**Exercise:** Give all of the listing again word for word, with images excluded.

**Information supplied:**
===

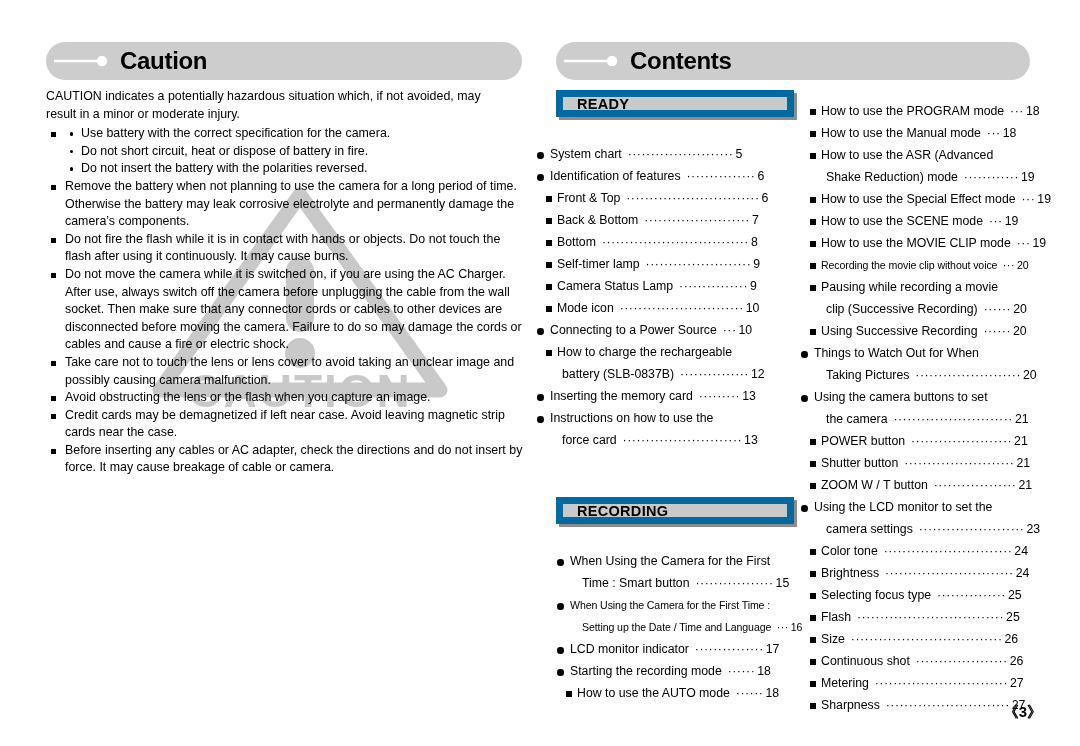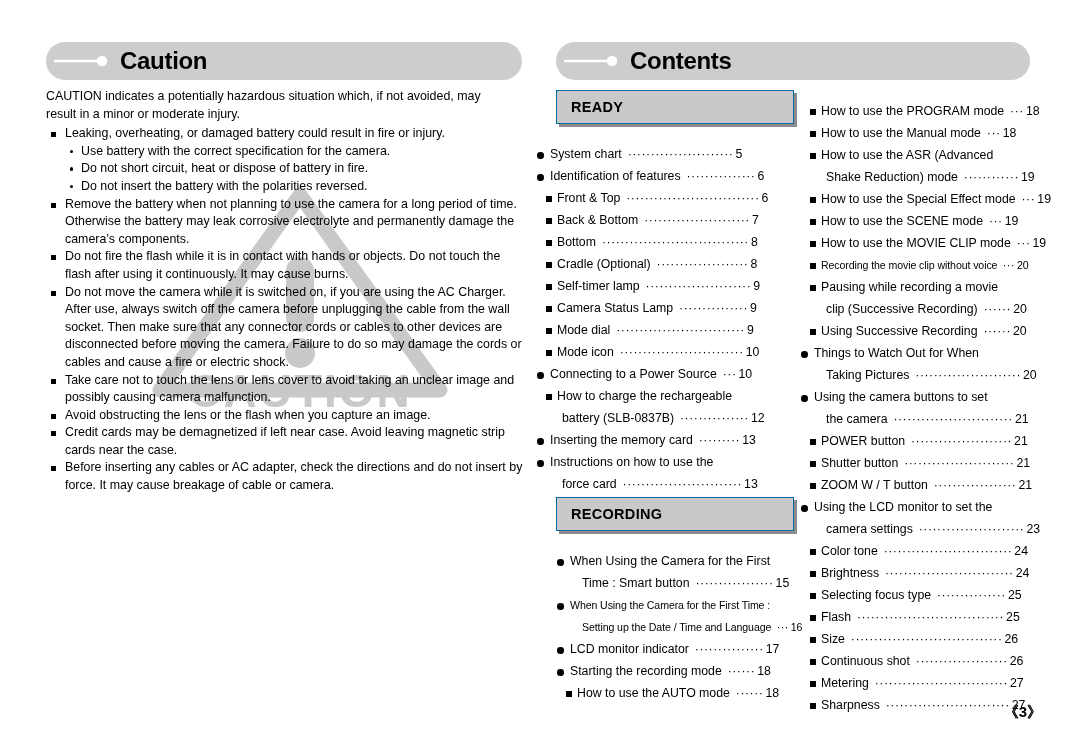--- a/index.html
+++ b/index.html
@@ -121,9 +121,9 @@
   .toc-box {
     position: absolute;
     width: 238px;
-    height: 34px;
+    height: 27px;
     background: #c9c9c9;
-    border: 1px solid #0369a1;
+    border: 7px solid #0369a1;
     box-shadow: 3px 3px 0 rgba(120,120,120,0.85);
     box-sizing: border-box;
     display: flex;

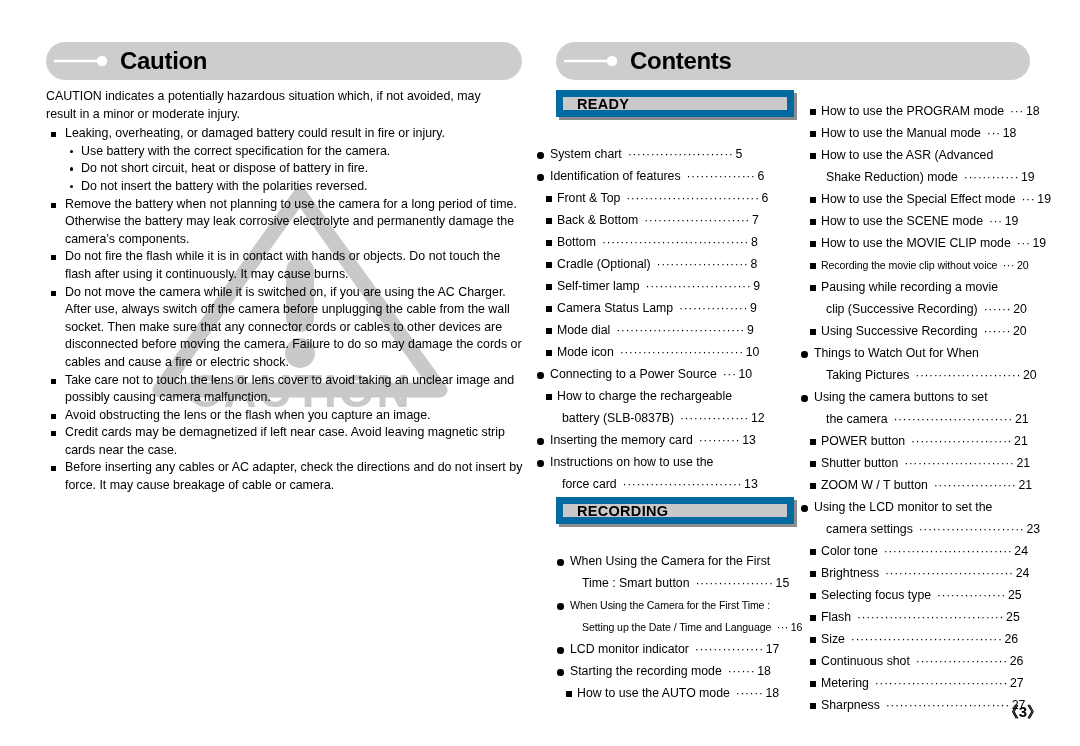--- a/index.html
+++ b/index.html
@@ -225,7 +225,7 @@
   <div id="caution-body">
     <p class="intro-para">CAUTION indicates a potentially hazardous situation which, if not avoided, may result in a minor or moderate injury.</p>
     <ul class="caution-list">
-        <li class="caution-item"><span class="bullet-sq"></span><span>Leaking, overheating, or damaged battery could result in fire or injury.</span></li>
+        <li class="caution-item"><span class="bullet-sq"></span></li>
         <ul class="sub-list">
           <li class="sub-item"><span class="bullet-dot"></span><span>Use battery with the correct specification for the camera.</span></li>
           <li class="sub-item"><span class="bullet-dot"></span><span>Do not short circuit, heat or dispose of battery in fire.</span></li>

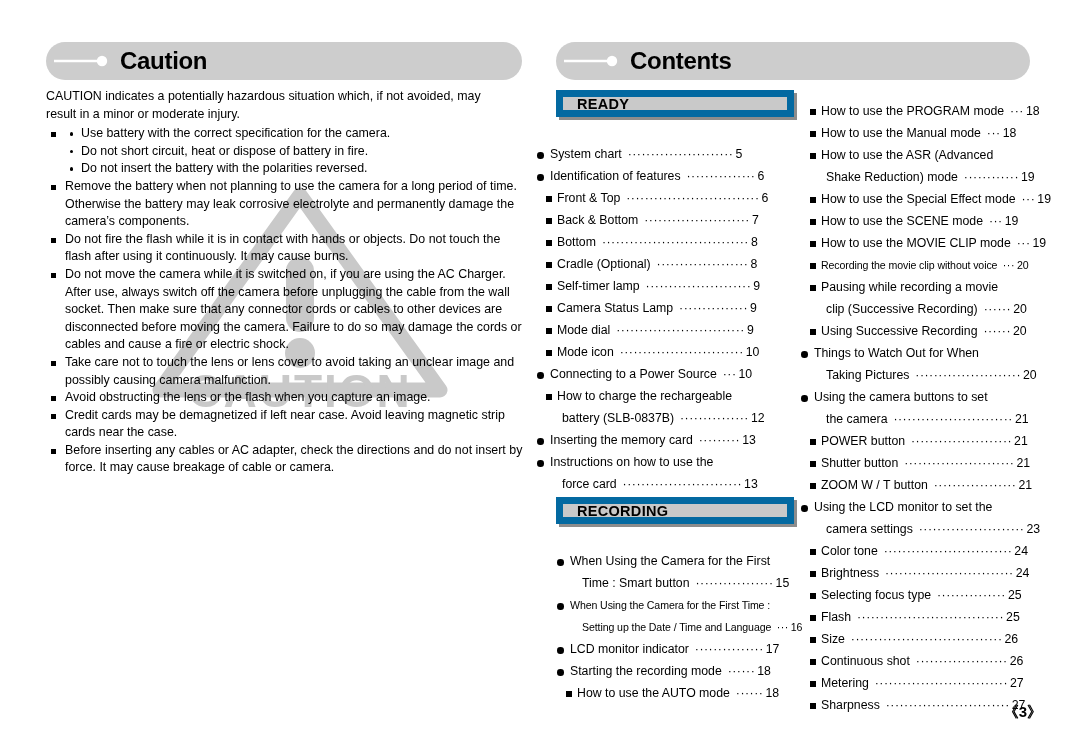--- a/index.html
+++ b/index.html
@@ -262,7 +262,6 @@
       <div class="toc-entry lvl2"><span class="mk"></span><span class="lbl">Front &amp; Top</span><span class="dots"> ·····························</span><span class="pg">6</span></div>
       <div class="toc-entry lvl2"><span class="mk"></span><span class="lbl">Back &amp; Bottom</span><span class="dots"> ·······················</span><span class="pg">7</span></div>
       <div class="toc-entry lvl2"><span class="mk"></span><span class="lbl">Bottom</span><span class="dots"> ································</span><span class="pg">8</span></div>
-      <div class="toc-entry lvl2"><span class="mk"></span><span class="lbl">Cradle (Optional)</span><span class="dots"> ····················</span><span class="pg">8</span></div>
       <div class="toc-entry lvl2"><span class="mk"></span><span class="lbl">Self-timer lamp</span><span class="dots"> ·······················</span><span class="pg">9</span></div>
       <div class="toc-entry lvl2"><span class="mk"></span><span class="lbl">Camera Status Lamp</span><span class="dots"> ···············</span><span class="pg">9</span></div>
       <div class="toc-entry lvl2"><span class="mk"></span><span class="lbl">Mode dial</span><span class="dots"> ····························</span><span class="pg">9</span></div>

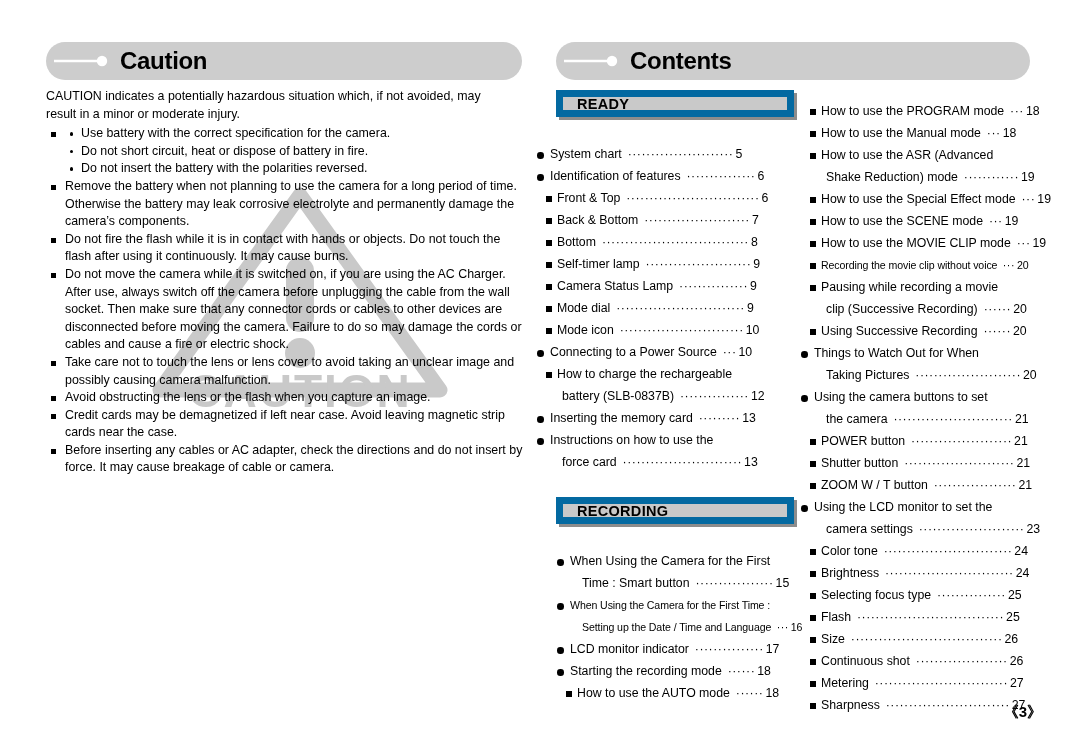--- a/index.html
+++ b/index.html
@@ -264,7 +264,6 @@
       <div class="toc-entry lvl2"><span class="mk"></span><span class="lbl">Bottom</span><span class="dots"> ································</span><span class="pg">8</span></div>
       <div class="toc-entry lvl2"><span class="mk"></span><span class="lbl">Self-timer lamp</span><span class="dots"> ·······················</span><span class="pg">9</span></div>
       <div class="toc-entry lvl2"><span class="mk"></span><span class="lbl">Camera Status Lamp</span><span class="dots"> ···············</span><span class="pg">9</span></div>
-      <div class="toc-entry lvl2"><span class="mk"></span><span class="lbl">Mode dial</span><span class="dots"> ····························</span><span class="pg">9</span></div>
       <div class="toc-entry lvl2"><span class="mk"></span><span class="lbl">Mode icon</span><span class="dots"> ···························</span><span class="pg">10</span></div>
       <div class="toc-entry lvl1"><span class="mk"></span><span class="lbl">Connecting to a Power Source</span><span class="dots"> ···</span><span class="pg">10</span></div>
       <div class="toc-entry lvl2"><span class="mk"></span><span class="lbl">How to charge the rechargeable</span></div>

===

**Response to the task:**
--- a/index.html
+++ b/index.html
@@ -121,9 +121,9 @@
   .toc-box {
     position: absolute;
     width: 238px;
-    height: 34px;
+    height: 27px;
     background: #c9c9c9;
-    border: 1px solid #0369a1;
+    border: 7px solid #0369a1;
     box-shadow: 3px 3px 0 rgba(120,120,120,0.85);
     box-sizing: border-box;
     display: flex;

--- a/index.html
+++ b/index.html
@@ -225,7 +225,7 @@
   <div id="caution-body">
     <p class="intro-para">CAUTION indicates a potentially hazardous situation which, if not avoided, may result in a minor or moderate injury.</p>
     <ul class="caution-list">
-        <li class="caution-item"><span class="bullet-sq"></span><span>Leaking, overheating, or damaged battery could result in fire or injury.</span></li>
+        <li class="caution-item"><span class="bullet-sq"></span></li>
         <ul class="sub-list">
           <li class="sub-item"><span class="bullet-dot"></span><span>Use battery with the correct specification for the camera.</span></li>
           <li class="sub-item"><span class="bullet-dot"></span><span>Do not short circuit, heat or dispose of battery in fire.</span></li>

--- a/index.html
+++ b/index.html
@@ -262,7 +262,6 @@
       <div class="toc-entry lvl2"><span class="mk"></span><span class="lbl">Front &amp; Top</span><span class="dots"> ·····························</span><span class="pg">6</span></div>
       <div class="toc-entry lvl2"><span class="mk"></span><span class="lbl">Back &amp; Bottom</span><span class="dots"> ·······················</span><span class="pg">7</span></div>
       <div class="toc-entry lvl2"><span class="mk"></span><span class="lbl">Bottom</span><span class="dots"> ································</span><span class="pg">8</span></div>
-      <div class="toc-entry lvl2"><span class="mk"></span><span class="lbl">Cradle (Optional)</span><span class="dots"> ····················</span><span class="pg">8</span></div>
       <div class="toc-entry lvl2"><span class="mk"></span><span class="lbl">Self-timer lamp</span><span class="dots"> ·······················</span><span class="pg">9</span></div>
       <div class="toc-entry lvl2"><span class="mk"></span><span class="lbl">Camera Status Lamp</span><span class="dots"> ···············</span><span class="pg">9</span></div>
       <div class="toc-entry lvl2"><span class="mk"></span><span class="lbl">Mode dial</span><span class="dots"> ····························</span><span class="pg">9</span></div>

--- a/index.html
+++ b/index.html
@@ -264,7 +264,6 @@
       <div class="toc-entry lvl2"><span class="mk"></span><span class="lbl">Bottom</span><span class="dots"> ································</span><span class="pg">8</span></div>
       <div class="toc-entry lvl2"><span class="mk"></span><span class="lbl">Self-timer lamp</span><span class="dots"> ·······················</span><span class="pg">9</span></div>
       <div class="toc-entry lvl2"><span class="mk"></span><span class="lbl">Camera Status Lamp</span><span class="dots"> ···············</span><span class="pg">9</span></div>
-      <div class="toc-entry lvl2"><span class="mk"></span><span class="lbl">Mode dial</span><span class="dots"> ····························</span><span class="pg">9</span></div>
       <div class="toc-entry lvl2"><span class="mk"></span><span class="lbl">Mode icon</span><span class="dots"> ···························</span><span class="pg">10</span></div>
       <div class="toc-entry lvl1"><span class="mk"></span><span class="lbl">Connecting to a Power Source</span><span class="dots"> ···</span><span class="pg">10</span></div>
       <div class="toc-entry lvl2"><span class="mk"></span><span class="lbl">How to charge the rechargeable</span></div>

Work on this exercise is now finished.